• What is needed:
Search the records below for the word "technical", then return every line where it appears.

• Data for this task:
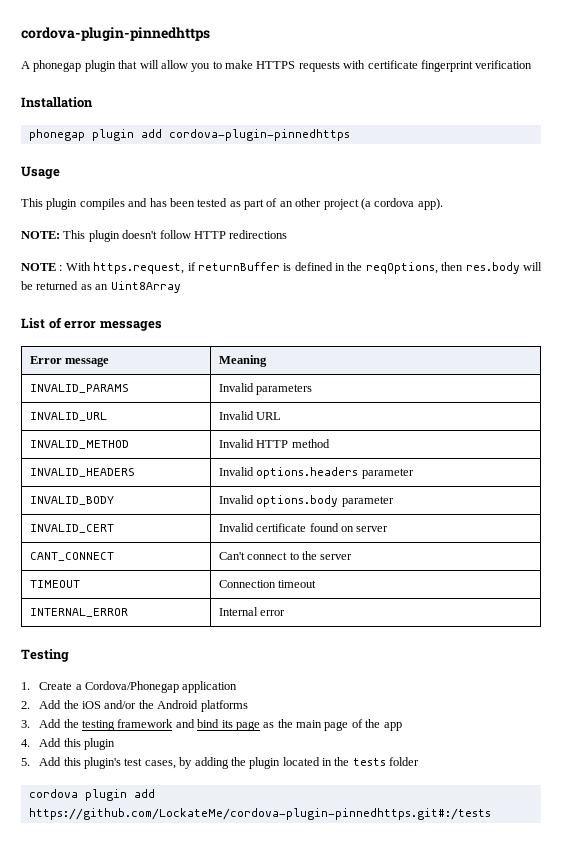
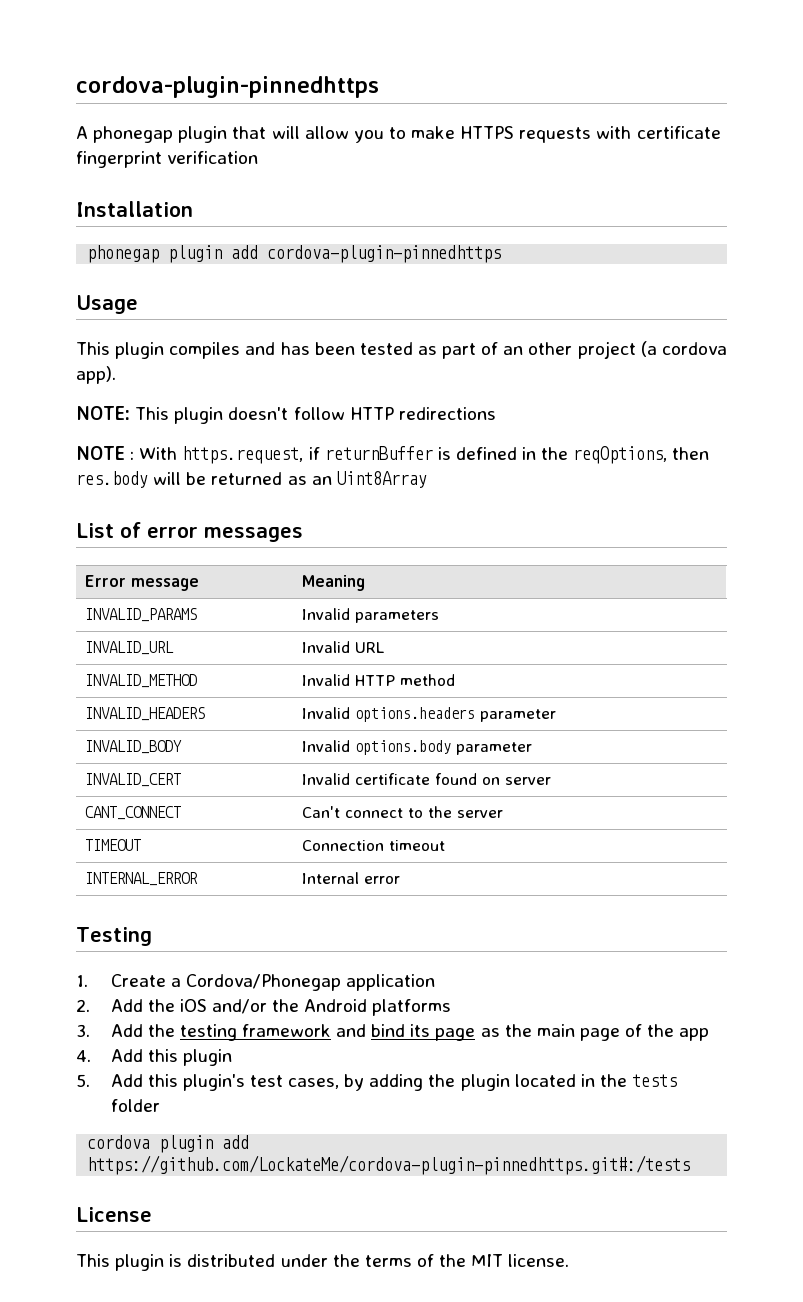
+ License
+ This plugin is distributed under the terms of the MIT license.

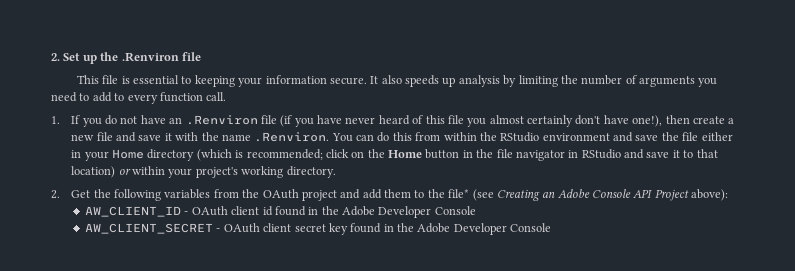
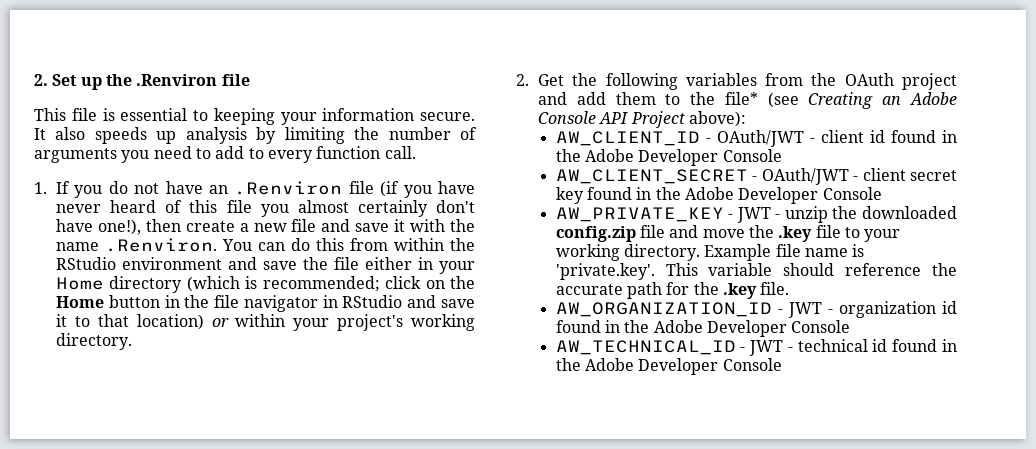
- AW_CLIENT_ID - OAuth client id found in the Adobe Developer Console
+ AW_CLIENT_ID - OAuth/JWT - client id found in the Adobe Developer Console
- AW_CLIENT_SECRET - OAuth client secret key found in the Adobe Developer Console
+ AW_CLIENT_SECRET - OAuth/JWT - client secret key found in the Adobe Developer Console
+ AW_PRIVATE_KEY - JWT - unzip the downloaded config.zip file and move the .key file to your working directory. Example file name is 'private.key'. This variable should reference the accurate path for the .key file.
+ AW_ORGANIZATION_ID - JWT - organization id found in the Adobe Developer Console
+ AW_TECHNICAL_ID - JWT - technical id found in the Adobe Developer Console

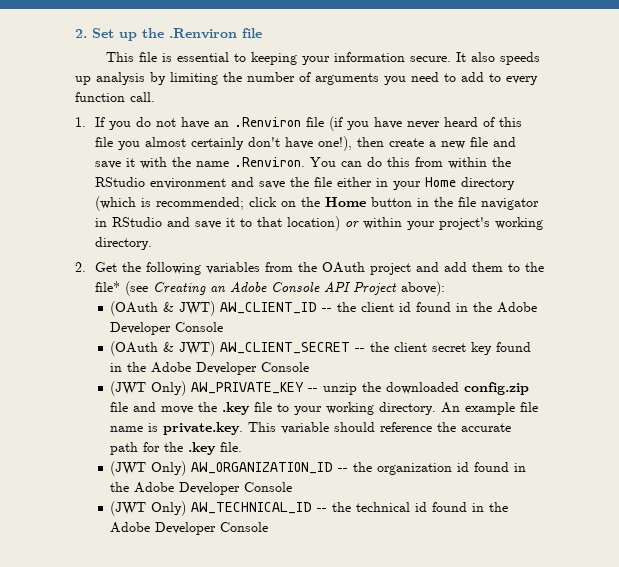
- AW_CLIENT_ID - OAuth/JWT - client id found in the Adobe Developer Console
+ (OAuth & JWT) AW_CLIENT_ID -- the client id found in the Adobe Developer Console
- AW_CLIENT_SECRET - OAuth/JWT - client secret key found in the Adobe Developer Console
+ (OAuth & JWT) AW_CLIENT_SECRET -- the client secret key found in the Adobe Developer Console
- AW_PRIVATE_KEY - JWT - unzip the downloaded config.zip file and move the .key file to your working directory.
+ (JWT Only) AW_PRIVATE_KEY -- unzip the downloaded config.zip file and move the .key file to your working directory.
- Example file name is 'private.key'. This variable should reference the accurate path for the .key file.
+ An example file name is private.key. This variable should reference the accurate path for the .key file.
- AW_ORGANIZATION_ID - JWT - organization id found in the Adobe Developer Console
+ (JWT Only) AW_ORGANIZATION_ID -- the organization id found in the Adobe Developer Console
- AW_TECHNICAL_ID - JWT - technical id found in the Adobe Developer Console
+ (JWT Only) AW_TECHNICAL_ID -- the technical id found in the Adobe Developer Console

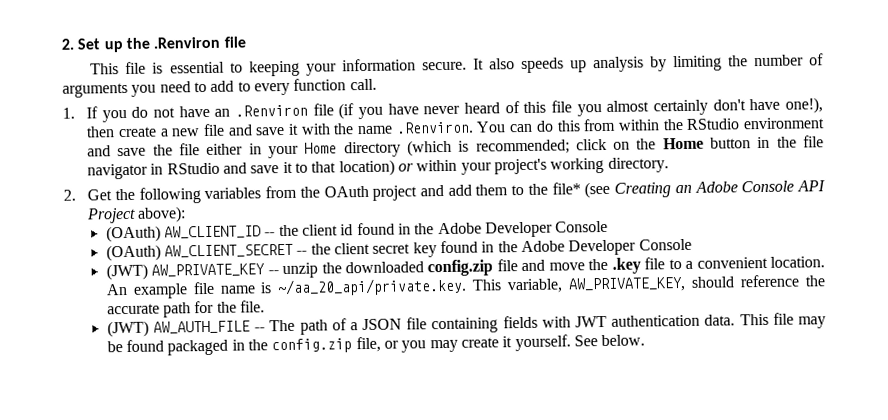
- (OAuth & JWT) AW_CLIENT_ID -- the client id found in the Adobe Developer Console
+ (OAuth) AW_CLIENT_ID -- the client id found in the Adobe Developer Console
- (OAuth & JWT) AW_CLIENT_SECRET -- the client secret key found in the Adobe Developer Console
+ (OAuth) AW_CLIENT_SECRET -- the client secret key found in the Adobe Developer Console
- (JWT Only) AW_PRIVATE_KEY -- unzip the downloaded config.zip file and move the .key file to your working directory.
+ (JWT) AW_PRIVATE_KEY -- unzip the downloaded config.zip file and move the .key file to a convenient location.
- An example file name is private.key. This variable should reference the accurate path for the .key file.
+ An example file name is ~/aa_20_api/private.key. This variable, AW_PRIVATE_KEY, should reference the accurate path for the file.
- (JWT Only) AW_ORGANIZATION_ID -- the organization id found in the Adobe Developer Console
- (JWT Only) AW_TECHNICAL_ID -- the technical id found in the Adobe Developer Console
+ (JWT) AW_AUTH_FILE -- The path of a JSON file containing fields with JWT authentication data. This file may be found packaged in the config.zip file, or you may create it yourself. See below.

• Solution to this exercise:
+ AW_TECHNICAL_ID - JWT - technical id found in the Adobe Developer Console
- AW_TECHNICAL_ID - JWT - technical id found in the Adobe Developer Console
+ (JWT Only) AW_TECHNICAL_ID -- the technical id found in the Adobe Developer Console
- (JWT Only) AW_TECHNICAL_ID -- the technical id found in the Adobe Developer Console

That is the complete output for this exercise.